Según la Agencia para los Refugiados de la ONU (Acnur), 40.000 venezolanos vivían de manera permanente en la isla de Trinidad a fines de 2019. En cifras relativas y absolutas son un número pequeño para un país de 1,3 millones de habitantes, pero sobre todo comparado con los 37.000 venezolanos que a inicios de este año cruzaban todos los días hacia Colombia el puente Simón Bolívar, principal paso fronterizo entre las dos naciones.
La migración en cifras
En 2015 había casi 700.000 venezolanos establecidos en el exterior. En 2018 esa cifra saltó a 2,3 millones, aunque este dato no incluye a aquellos que por tener pasaportes de otras nacionalidades no son registrados como inmigrantes en los países de acogida de sus padres o abuelos.

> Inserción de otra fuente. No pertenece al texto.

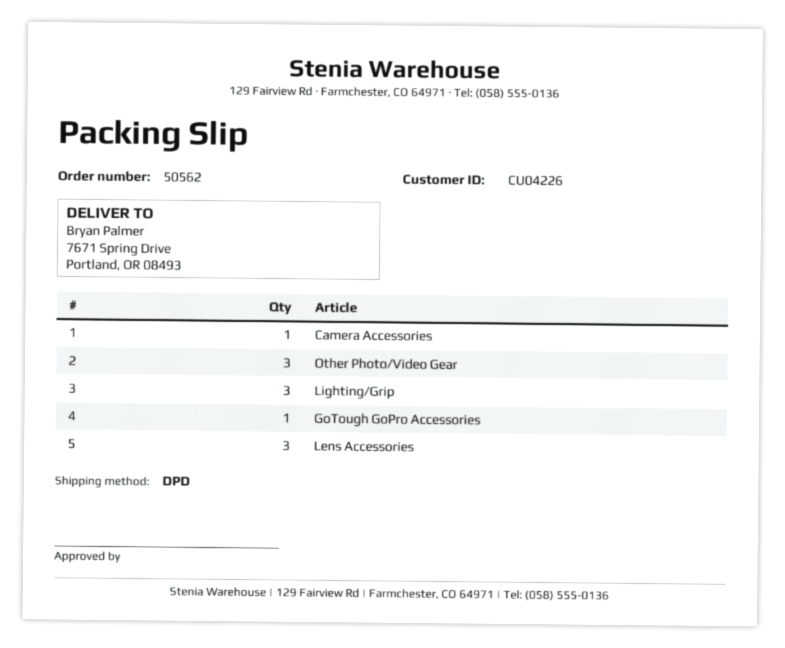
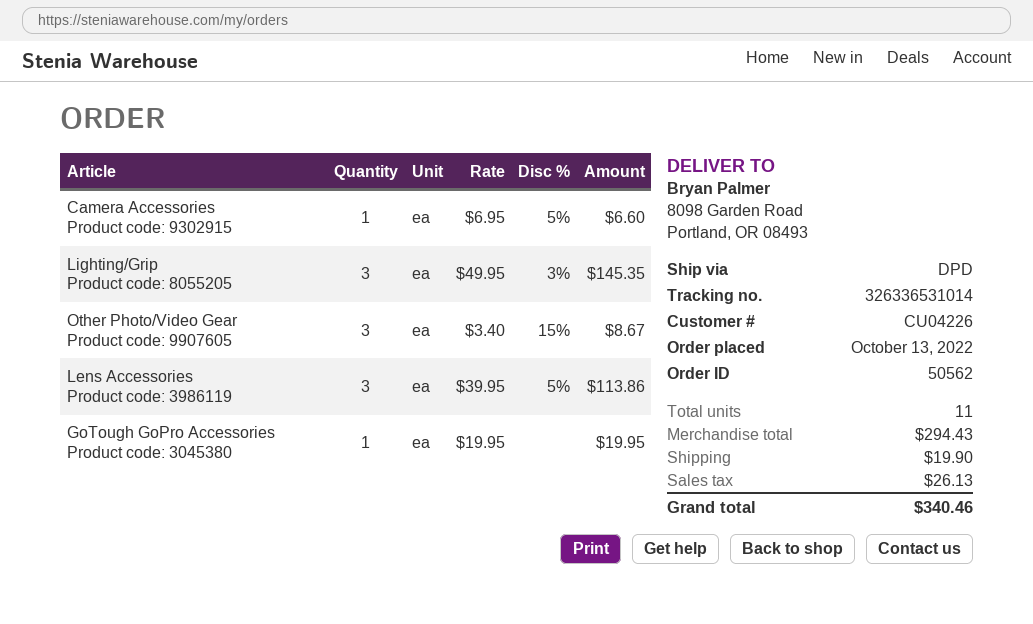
ship to: 7671 Spring Drive, Portland, OR 08493 -> 8098 Garden Road, Portland, OR 08493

Según las autoridades colombianas el número de venezolanos residentes en ese país pasó de 48.000 en 2015 a 600.000 al cierre de 2017. Hoy según Acnur superan los 1,7 millones. Esas cifras no incluyen a los venezolanos con pasaporte colombiano, ni a los que usan ese territorio sólo como cruce hacia destinos más lejanos como Perú, Chile, Argentina y Uruguay.
El número de emigrados venezolanos sólo en Suramérica (sin tomar en cuenta a Colombia) se multiplicó por 10 en dos años: de 90.000 a 900.000. Hoy se acerca al millón y medio.
Nunca antes había ocurrido un proceso migratorio de tales dimensiones en tan poco tiempo en el continente americano.
Acnur cifra en más de 4,7 millones los venezolanos en condición de refugiados y migrantes en todo el mundo, y en más de 760.000 los que han solicitado asilo.
Como se podrá apreciar el impacto en Trinidad y Tobago de esta desbandada humana ha sido mínimo. Pero de todos los países receptores es sin duda el que ha tenido una actitud más hostil, con excepción de las islas de Aruba y Curazao, también frente a las costas de Venezuela.
Estos territorios autónomos de los Países Bajos en el Caribe han tomado medidas para restringir drásticamente el ingreso de personas con pasaporte venezolano, así sea de tránsito.
Esto es una muestra del dramático cambio en la relación de Venezuela con sus vecinos, en particular con estas islas que hasta hace muy pocos años recibían con los brazos abiertos a los turistas venezolanos con los ojos puestos en su poder de compra.
El caso de Trinidad y Tobago es todavía más drástico pues Venezuela fue desde fines del siglo XIX el principal receptor de su migración cuando miles de trinitarios se establecieron en la población de El Callao (en el margen sur del río Orinoco) atraídos por sus minas de oro. Desde entonces quedó establecida una comunidad que dejó su legado cultural en esa región de la Guayana venezolana que siguió atrayendo trinitarios todo el siglo XX.
Pero ahora que la fortuna entre los países cambió la actitud ya no es la misma. Así es la condición humana. También es una muestra de la falta de perspectivas, puesto que así como la relación entre Venezuela y sus vecinos cambió una vez, lo mismo podría volver a ocurrir en sentido contrario, porque nada en los asuntos humanos es definitivo.